General
Stream Dataset Online

Stream Dataset to Deployed Models

Open In Colab (opens in a new tab)

This notebook demonstrates how to upload data to an already registered dataset with a deployed model.

Import necessary libraries

import pandas as pd
import turboml as tb
import requests
import time
 
from tqdm.notebook import tqdm
from utils.nb_utils import do_retry, simulate_realtime_stream

Inspecting Data

transactions_df = pd.read_csv("data/transactions.csv")
labels_df = pd.read_csv("data/labels.csv")

We will only use a subset of the dataset for initial model deployment.

sub_transactions_df = transactions_df.iloc[0:20000]
sub_transactions_df = sub_transactions_df.reset_index()
sub_transactions_df
sub_labels_df = labels_df.iloc[0:20000]
sub_labels_df = sub_labels_df.reset_index()
sub_labels_df
sub_transactions_df.head()
sub_labels_df.head()

Data Ingestion

input_dataset_id = "transactions_stream_online"
# Attempt to create and upload dataset
try:
    transactions = tb.PandasDataset(
        dataset_name=input_dataset_id,
        key_field="index",
        dataframe=sub_transactions_df,
        upload=True,
    )
except:
    # If it already exists, just retrieve the existing dataset
    transactions = tb.PandasDataset(dataset_name=input_dataset_id)
input_schema = transactions.schema
label_dataset_id = "transaction_stream_labels"
try:
    labels = tb.PandasDataset(
        dataset_name=label_dataset_id,
        key_field="index",
        dataframe=sub_labels_df,
        upload=True,
    )
except:
    labels = tb.PandasDataset(dataset_name=label_dataset_id)
label_schema = labels.schema

Feature Engineering

Fetch data

tb.get_features(dataset_id=input_dataset_id)

Add feature definitions

transactions.feature_engineering.create_sql_features(
    sql_definition='"transactionAmount" + "localHour"',
    new_feature_name="my_sql_feat",
)
transactions.feature_engineering.get_local_features()
tb.get_timestamp_formats()
transactions.feature_engineering.register_timestamp(
    column_name="timestamp", format_type="epoch_seconds"
)
transactions.feature_engineering.create_aggregate_features(
    column_to_operate="transactionAmount",
    column_to_group="accountID",
    operation="SUM",
    new_feature_name="my_sum_feat",
    timestamp_column="timestamp",
    window_duration=24,
    window_unit="hours",
)
transactions.feature_engineering.get_local_features()

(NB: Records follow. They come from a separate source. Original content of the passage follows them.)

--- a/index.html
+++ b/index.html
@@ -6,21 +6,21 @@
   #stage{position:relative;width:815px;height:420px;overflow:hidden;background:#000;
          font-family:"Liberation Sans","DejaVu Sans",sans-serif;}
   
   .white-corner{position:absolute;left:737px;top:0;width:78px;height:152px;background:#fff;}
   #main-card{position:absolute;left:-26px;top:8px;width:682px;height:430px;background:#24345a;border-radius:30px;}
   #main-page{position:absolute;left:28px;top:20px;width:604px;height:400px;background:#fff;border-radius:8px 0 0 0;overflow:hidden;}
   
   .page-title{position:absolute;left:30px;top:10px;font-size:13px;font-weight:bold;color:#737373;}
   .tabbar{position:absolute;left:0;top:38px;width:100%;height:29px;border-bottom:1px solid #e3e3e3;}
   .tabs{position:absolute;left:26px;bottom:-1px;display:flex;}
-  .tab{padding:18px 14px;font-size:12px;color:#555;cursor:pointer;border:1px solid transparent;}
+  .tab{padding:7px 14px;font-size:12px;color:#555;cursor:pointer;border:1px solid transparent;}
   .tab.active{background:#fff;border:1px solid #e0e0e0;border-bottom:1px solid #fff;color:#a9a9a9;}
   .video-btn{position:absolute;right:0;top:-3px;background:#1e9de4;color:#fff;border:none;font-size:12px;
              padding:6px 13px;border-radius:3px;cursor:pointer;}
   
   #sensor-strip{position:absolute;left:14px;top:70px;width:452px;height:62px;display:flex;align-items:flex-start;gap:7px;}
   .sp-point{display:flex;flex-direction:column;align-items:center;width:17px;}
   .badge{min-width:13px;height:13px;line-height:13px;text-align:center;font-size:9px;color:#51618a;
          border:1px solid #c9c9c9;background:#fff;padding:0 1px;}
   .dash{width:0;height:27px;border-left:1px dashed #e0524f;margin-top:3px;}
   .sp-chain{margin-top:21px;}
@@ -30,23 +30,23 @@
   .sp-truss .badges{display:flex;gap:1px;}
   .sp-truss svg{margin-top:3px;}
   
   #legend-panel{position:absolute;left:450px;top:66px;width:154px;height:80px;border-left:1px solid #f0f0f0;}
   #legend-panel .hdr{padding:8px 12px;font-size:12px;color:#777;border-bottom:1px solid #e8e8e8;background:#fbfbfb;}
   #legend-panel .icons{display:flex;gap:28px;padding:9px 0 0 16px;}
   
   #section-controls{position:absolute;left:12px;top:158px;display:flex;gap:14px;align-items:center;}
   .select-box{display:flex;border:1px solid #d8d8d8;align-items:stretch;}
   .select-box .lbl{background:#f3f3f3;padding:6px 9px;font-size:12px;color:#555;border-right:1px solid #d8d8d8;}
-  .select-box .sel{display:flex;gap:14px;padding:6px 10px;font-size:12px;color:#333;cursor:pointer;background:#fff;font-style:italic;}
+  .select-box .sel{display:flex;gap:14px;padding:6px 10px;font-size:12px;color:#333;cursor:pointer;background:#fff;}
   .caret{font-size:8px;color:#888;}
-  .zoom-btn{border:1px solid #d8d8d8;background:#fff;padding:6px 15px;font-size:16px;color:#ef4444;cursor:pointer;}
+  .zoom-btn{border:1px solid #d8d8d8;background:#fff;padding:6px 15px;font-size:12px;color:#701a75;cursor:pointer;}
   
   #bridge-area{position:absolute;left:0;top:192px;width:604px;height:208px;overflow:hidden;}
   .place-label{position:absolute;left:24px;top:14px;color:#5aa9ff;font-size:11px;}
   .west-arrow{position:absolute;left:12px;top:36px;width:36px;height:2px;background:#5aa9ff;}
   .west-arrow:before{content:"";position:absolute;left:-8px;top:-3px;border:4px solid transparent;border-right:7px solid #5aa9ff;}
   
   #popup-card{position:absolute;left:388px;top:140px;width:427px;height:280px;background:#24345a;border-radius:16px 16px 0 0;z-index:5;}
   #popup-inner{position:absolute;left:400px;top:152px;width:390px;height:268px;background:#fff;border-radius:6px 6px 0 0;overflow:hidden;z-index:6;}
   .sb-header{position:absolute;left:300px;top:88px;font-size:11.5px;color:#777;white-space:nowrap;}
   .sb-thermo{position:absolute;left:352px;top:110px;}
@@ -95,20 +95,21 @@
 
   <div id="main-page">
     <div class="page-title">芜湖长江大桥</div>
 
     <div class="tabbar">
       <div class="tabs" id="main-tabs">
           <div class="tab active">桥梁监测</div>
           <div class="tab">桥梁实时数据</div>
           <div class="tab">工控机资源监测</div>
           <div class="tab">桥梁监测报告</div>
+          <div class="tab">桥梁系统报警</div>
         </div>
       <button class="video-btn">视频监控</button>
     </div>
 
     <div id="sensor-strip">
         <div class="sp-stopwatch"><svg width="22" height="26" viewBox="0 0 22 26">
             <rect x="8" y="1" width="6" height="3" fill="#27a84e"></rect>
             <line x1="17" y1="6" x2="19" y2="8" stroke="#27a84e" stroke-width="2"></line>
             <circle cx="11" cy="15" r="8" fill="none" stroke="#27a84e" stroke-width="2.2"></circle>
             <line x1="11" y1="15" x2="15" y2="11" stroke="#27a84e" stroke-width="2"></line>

Submit feature definitions

transactions.feature_engineering.materialize_features(["my_sql_feat", "my_sum_feat"])
materialized_features = transactions.feature_engineering.get_materialized_features()
materialized_features

Supervised Learning

htc_model = tb.HoeffdingTreeClassifier(n_classes=2)
numerical_fields = [
    "transactionAmount",
    "localHour",
    "my_sum_feat",
    "my_sql_feat",
]
categorical_fields = [
    "digitalItemCount",
    "physicalItemCount",
    "isProxyIP",
]
features = transactions.get_input_fields(
    numerical_fields=numerical_fields, categorical_fields=categorical_fields
)
label = labels.get_label_field(label_field="is_fraud")

Run Supervised ML jobs

We will deploy a HoeffdingTreeClassifier Model trained on a subset of our dataset.

deployed_model_htc = htc_model.deploy(
    "demo_classifier_htc_stream_model", input=features, labels=label
)
outputs = do_retry(
    deployed_model_htc.get_outputs, return_on=(lambda result: len(result) > 0)
)
outputs[-1]

Supervised Model Endpoints

model_endpoints = deployed_model_htc.get_endpoints()
model_endpoints
model_query_datapoint = transactions_df.iloc[765].to_dict()
model_query_datapoint
resp = requests.post(
    model_endpoints[0], json=model_query_datapoint, headers=tb.common.api.headers
)
resp.json()

Supervised Model Evaluation

deployed_model_htc.add_metric("WindowedAUC")
model_auc_scores = do_retry(
    deployed_model_htc.get_evaluation,
    "WindowedAUC",
    return_on=(lambda result: len(result) > 0),
)
import matplotlib.pyplot as plt
 
plt.plot([model_auc_score.metric for model_auc_score in model_auc_scores])

Upload to dataset with online model

We will upload data to the registered dataset, which will be used for training and inference by the respective deployed model in realtime.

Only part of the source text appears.